Reading Lukacs has not been helping my sense of anguish and despair at Conference Services. But! It does sometimes allow me to read, which is quite ironic, to me.
For a long time (and this stands for the entirety of my relatively mentally mature life) I have felt so hopeless in the eyes of ‘reality.’ And please, let me tell you how wonderful it is to put language to those inconsistencies and everyday miseries; to understand their ghost-like presence. To spot them, question them, and gradually (dare I say it) fight against them.
In the office, the day has from the very start, a hole cut out of it. That time must be spent at work, on the clock, doing this and doing that. And so, I began to feel that I was counting down those holes in the days, wanting them to compress faster and faster, until they were over, gone… and finally I could live.
But then, I cannot live after that. Because it is so much more tiring. There is a pregnant woman in the housing office. I think she is due next month. And she is counting keys, placing work orders. Is this what an eight-months pregnant woman wants to do? Even in general, is this something anyone would want to do… five, ten, twenty years…?
And then I stop myself and say “how dare you put down the profession of another!

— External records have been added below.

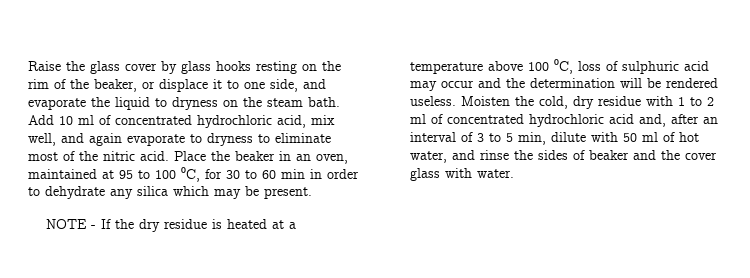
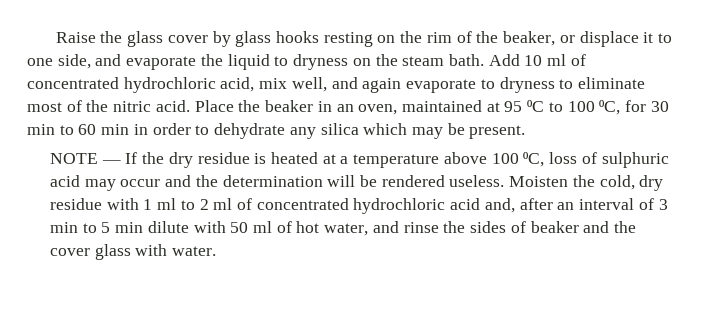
- Place the beaker in an oven, maintained at 95 to 100 ⁰C, for 30 to 60 min in order to dehydrate any silica which may be present.
+ Place the beaker in an oven, maintained at 95 ⁰C to 100 ⁰C, for 30 min to 60 min in order to dehydrate any silica which may be present.
- NOTE - If the dry residue is heated at a temperature above 100 ⁰C, loss of sulphuric acid may occur and the determination will be rendered useless.
+ NOTE — If the dry residue is heated at a temperature above 100 ⁰C, loss of sulphuric acid may occur and the determination will be rendered useless.
- Moisten the cold, dry residue with 1 to 2 ml of concentrated hydrochloric acid and, after an interval of 3 to 5 min, dilute with 50 ml of hot water, and rinse the sides of beaker and the cover glass with water.
+ Moisten the cold, dry residue with 1 ml to 2 ml of concentrated hydrochloric acid and, after an interval of 3 min to 5 min dilute with 50 ml of hot water, and rinse the sides of beaker and the cover glass with water.

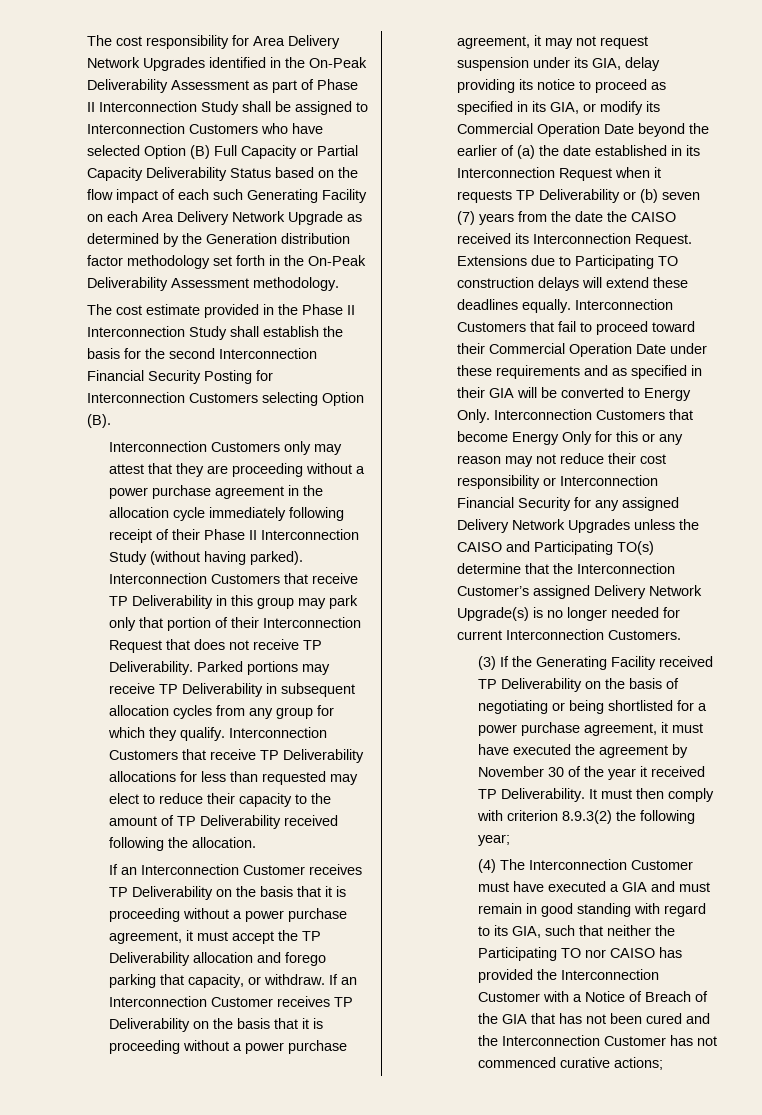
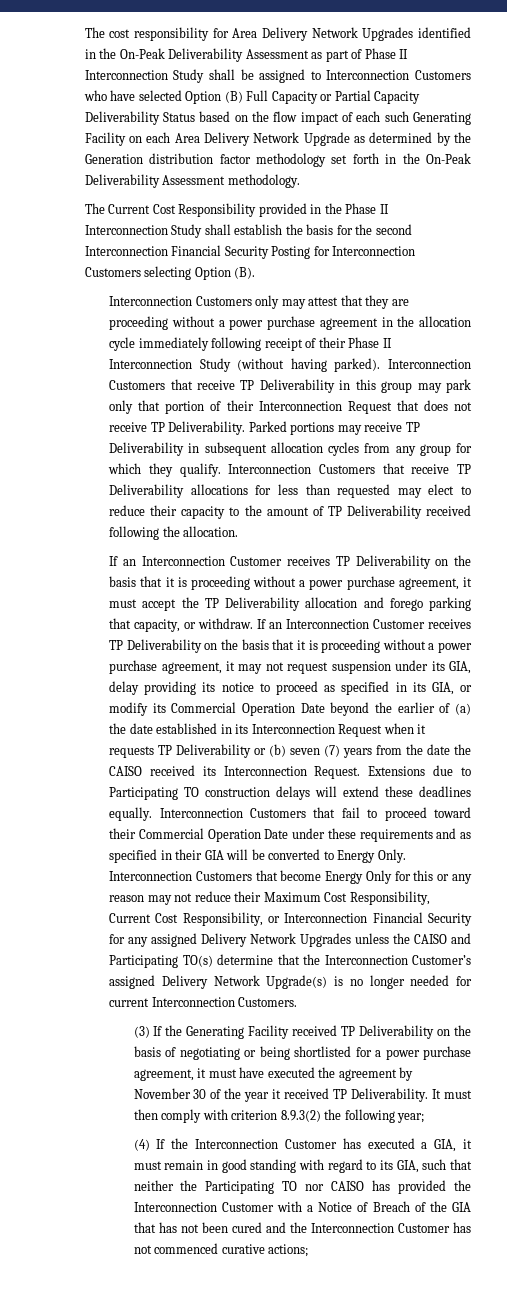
- The cost estimate provided in the Phase II Interconnection Study shall establish the basis for the second Interconnection Financial Security Posting for Interconnection Customers selecting Option (B).
+ The Current Cost Responsibility provided in the Phase II Interconnection Study shall establish the basis for the second Interconnection Financial Security Posting for Interconnection Customers selecting Option (B).
- Interconnection Customers that become Energy Only for this or any reason may not reduce their cost responsibility or Interconnection Financial Security for any assigned Delivery Network Upgrades unless the CAISO and Participating TO(s) determine that the Interconnection Customer’s assigned Delivery Network Upgrade(s) is no longer needed for current Interconnection Customers.
+ Interconnection Customers that become Energy Only for this or any reason may not reduce their Maximum Cost Responsibility, Current Cost Responsibility, or Interconnection Financial Security for any assigned Delivery Network Upgrades unless the CAISO and Participating TO(s) determine that the Interconnection Customer’s assigned Delivery Network Upgrade(s) is no longer needed for current Interconnection Customers.
- (4) The Interconnection Customer must have executed a GIA and must remain in good standing with regard to its GIA, such that neither the Participating TO nor CAISO has provided the Interconnection Customer with a Notice of Breach of the GIA that has not been cured and the Interconnection Customer has not commenced curative actions;
+ (4) If the Interconnection Customer has executed a GIA, it must remain in good standing with regard to its GIA, such that neither the Participating TO nor CAISO has provided the Interconnection Customer with a Notice of Breach of the GIA that has not been cured and the Interconnection Customer has not commenced curative actions;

If it weren’t for her, the whole.. THING would cease to exist.”
That’s it. The THING.
…[T]he hierarchic dependence of the works, the clerk, the technical assistant in an academic institute and the civil soldier has a comparable basis: namely that the tools, supplies and economic survival are in the hands, in the one case, of the entrepreneur and, in the other case, of the political master.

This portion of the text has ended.